Let's quickly inspect them as a histogram data

In [19]:
bins = np.linspace(-10,10,51)
h,bins = np.histogram(data,bins)
In [20]:
fig = plt.figure("data",(6,4))
ax = plt.subplot()
ax.bar((bins[:-1]+bins[1:])*0.5,h,width=bins[1:]-bins[:-1],color="grey")
ax.set_xlabel("Measurement variable")
ax.set_ylabel("Number of observations")
ax.set_xlim([-10,10])
plt.show()
In [21]:
print(stats.distributions.__all__)
['entropy', 'rv_discrete', 'rv_continuous', 'rv_histogram', 'ksone', 'kstwobign', 'norm', 'alpha', 'anglit', 'arcsine', 'beta', 'betaprime', 'bradford', 'burr', 'burr12', 'fisk', 'cauchy', 'chi', 'chi2', 'cosine', 'dgamma', 'dweibull', 'expon', 'exponnorm', 'exponweib', 'exponpow', 'fatiguelife', 'foldcauchy', 'f', 'foldnorm', 'weibull_min', 'weibull_max', 'frechet_r', 'frechet_l', 'genlogistic', 'genpareto', 'genexpon', 'genextreme', 'gamma', 'erlang', 'gengamma', 'genhalflogistic', 'gompertz', 'gumbel_r', 'gumbel_l', 'halfcauchy', 'halflogistic', 'halfnorm', 'hypsecant', 'gausshyper', 'invgamma', 'invgauss', 'geninvgauss', 'norminvgauss', 'invweibull', 'johnsonsb', 'johnsonsu', 'laplace', 'levy', 'levy_l', 'levy_stable', 'logistic', 'loggamma', 'loglaplace', 'lognorm', 'gilbrat', 'maxwell', 'mielke', 'kappa4', 'kappa3', 'moyal', 'nakagami', 'ncx2', 'ncf', 't', 'nct', 'pareto', 'lomax', 'pearson3', 'powerlaw', 'powerlognorm', 'powernorm', 'rdist', 'rayleigh', 'loguniform', 'reciprocal', 'rice', 'recipinvgauss', 'semicircular', 'skewnorm', 'trapz', 'triang', 'truncexpon', 'truncnorm', 'tukeylambda', 'uniform', 'vonmises', 'vonmises_line', 'wald', 'wrapcauchy', 'gennorm', 'halfgennorm', 'crystalball', 'argus', 'binom', 'bernoulli', 'betabinom', 'nbinom', 'geom', 'hypergeom', 'logser', 'poisson', 'planck', 'boltzmann', 'randint', 'zipf', 'dlaplace', 'skellam', 'yulesimon']

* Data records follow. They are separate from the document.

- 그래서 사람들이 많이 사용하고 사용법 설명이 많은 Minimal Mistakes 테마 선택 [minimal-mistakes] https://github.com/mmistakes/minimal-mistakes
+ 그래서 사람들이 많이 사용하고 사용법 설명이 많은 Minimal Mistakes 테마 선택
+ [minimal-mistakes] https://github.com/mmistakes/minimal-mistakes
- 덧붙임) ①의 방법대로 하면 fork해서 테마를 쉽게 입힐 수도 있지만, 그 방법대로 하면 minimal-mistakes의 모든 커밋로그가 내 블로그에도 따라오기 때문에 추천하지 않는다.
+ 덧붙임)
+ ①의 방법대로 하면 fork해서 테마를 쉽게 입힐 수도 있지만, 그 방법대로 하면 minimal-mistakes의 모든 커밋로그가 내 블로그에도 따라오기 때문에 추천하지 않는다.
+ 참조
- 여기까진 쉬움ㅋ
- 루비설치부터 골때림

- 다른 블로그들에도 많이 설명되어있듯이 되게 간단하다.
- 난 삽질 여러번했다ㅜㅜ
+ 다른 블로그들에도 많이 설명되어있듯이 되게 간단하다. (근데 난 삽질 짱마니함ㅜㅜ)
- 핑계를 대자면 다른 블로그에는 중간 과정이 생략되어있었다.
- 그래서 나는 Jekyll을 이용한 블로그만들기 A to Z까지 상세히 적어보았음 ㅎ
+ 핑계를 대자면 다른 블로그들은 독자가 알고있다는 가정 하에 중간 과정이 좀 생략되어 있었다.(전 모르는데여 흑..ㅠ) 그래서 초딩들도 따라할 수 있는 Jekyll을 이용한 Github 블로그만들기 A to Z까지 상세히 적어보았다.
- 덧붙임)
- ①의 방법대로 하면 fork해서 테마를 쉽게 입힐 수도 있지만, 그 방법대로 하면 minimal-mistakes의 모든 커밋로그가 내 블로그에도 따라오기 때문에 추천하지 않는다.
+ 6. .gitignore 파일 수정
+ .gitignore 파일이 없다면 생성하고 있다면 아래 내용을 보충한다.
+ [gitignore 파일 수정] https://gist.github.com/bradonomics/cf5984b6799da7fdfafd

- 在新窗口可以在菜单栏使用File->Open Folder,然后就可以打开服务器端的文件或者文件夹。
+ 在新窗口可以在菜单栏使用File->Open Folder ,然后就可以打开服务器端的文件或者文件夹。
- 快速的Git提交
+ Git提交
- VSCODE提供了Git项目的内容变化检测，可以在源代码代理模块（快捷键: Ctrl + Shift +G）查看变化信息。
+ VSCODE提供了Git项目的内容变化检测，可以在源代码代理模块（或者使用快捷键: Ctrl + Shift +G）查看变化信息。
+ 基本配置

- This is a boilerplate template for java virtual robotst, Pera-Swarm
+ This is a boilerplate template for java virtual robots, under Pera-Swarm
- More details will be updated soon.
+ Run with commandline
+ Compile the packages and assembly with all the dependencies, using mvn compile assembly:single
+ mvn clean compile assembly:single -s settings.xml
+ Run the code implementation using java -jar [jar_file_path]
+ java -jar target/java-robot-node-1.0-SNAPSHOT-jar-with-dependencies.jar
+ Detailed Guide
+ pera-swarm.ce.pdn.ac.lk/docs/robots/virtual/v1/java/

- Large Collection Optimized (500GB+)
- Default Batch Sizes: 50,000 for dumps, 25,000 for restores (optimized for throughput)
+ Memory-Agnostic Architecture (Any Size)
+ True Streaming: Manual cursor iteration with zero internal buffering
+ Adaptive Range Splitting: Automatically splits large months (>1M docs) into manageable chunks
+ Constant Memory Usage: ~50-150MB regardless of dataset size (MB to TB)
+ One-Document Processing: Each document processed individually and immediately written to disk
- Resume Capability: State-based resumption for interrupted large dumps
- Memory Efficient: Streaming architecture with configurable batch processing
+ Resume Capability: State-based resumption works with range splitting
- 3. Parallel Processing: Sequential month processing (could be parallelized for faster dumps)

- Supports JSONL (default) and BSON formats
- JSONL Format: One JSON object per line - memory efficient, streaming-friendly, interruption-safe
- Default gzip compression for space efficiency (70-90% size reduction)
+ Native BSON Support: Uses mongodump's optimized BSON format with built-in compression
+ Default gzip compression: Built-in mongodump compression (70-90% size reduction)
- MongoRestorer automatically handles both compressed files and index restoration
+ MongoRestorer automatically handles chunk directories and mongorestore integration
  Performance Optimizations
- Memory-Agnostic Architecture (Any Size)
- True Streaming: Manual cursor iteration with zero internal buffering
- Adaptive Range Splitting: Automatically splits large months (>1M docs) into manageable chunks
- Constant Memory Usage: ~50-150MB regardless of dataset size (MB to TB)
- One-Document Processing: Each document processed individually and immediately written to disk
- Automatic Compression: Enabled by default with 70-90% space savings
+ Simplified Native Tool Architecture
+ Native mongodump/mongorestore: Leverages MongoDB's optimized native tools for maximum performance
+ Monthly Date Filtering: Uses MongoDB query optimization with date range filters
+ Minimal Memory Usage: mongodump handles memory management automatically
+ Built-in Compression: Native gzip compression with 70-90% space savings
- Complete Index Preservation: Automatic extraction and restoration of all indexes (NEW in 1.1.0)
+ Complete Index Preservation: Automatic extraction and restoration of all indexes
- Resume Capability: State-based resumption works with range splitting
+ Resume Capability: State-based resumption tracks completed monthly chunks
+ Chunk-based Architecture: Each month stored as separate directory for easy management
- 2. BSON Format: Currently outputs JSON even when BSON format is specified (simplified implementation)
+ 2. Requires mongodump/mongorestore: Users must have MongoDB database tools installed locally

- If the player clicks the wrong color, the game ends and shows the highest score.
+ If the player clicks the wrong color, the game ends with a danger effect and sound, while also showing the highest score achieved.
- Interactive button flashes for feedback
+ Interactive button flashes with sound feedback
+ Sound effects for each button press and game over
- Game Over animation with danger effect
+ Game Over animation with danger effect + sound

First approach: Gaussian distribution - we define the function describing the probability density with p[0] as $\mu$ and p[1] as $\sigma$.

In [22]:
f_gauss = lambda x,p: stats.norm(p[0],p[1]).pdf(x)
# Non-lambda definition:
# def f_gauss(x,p)
#     return stats.norm(p[0],p[1]).pdf(x)
In [23]:
stats.norm?

!!! The order of the parameters is in scipy not always obvious and still not well documented !!!
It follows for many distribution a location-scale approach (1st parameter: location, 2nd: scale), even for distributions like the expotential distribution that do not belong to this type of distribution

Let's define the negative log-likelihood function that we want to minimize in a general fashion

In [24]:
def log_likelihood(p,data,f): # 'f' describes the probability density function we use
    return -np.log(f(data,p)).sum()
# here the data & distribution acts as parameter

Let's minimise the log-likelihood function with the data and starting parameters $\mu=0,\sigma=2.5$
We use as first minimisation method the Conjugate Gradient method

In [25]:
res_g = optimize.minimize(log_likelihood,[0.0,2.5],args=(data,f_gauss),method="CG")
print(res_g)
     fun: 2281.287183701291
     jac: array([0., 0.])
 message: 'Optimization terminated successfully.'
    nfev: 80
     nit: 9
    njev: 20
  status: 0
 success: True
       x: array([-0.14330203,  6.29681032])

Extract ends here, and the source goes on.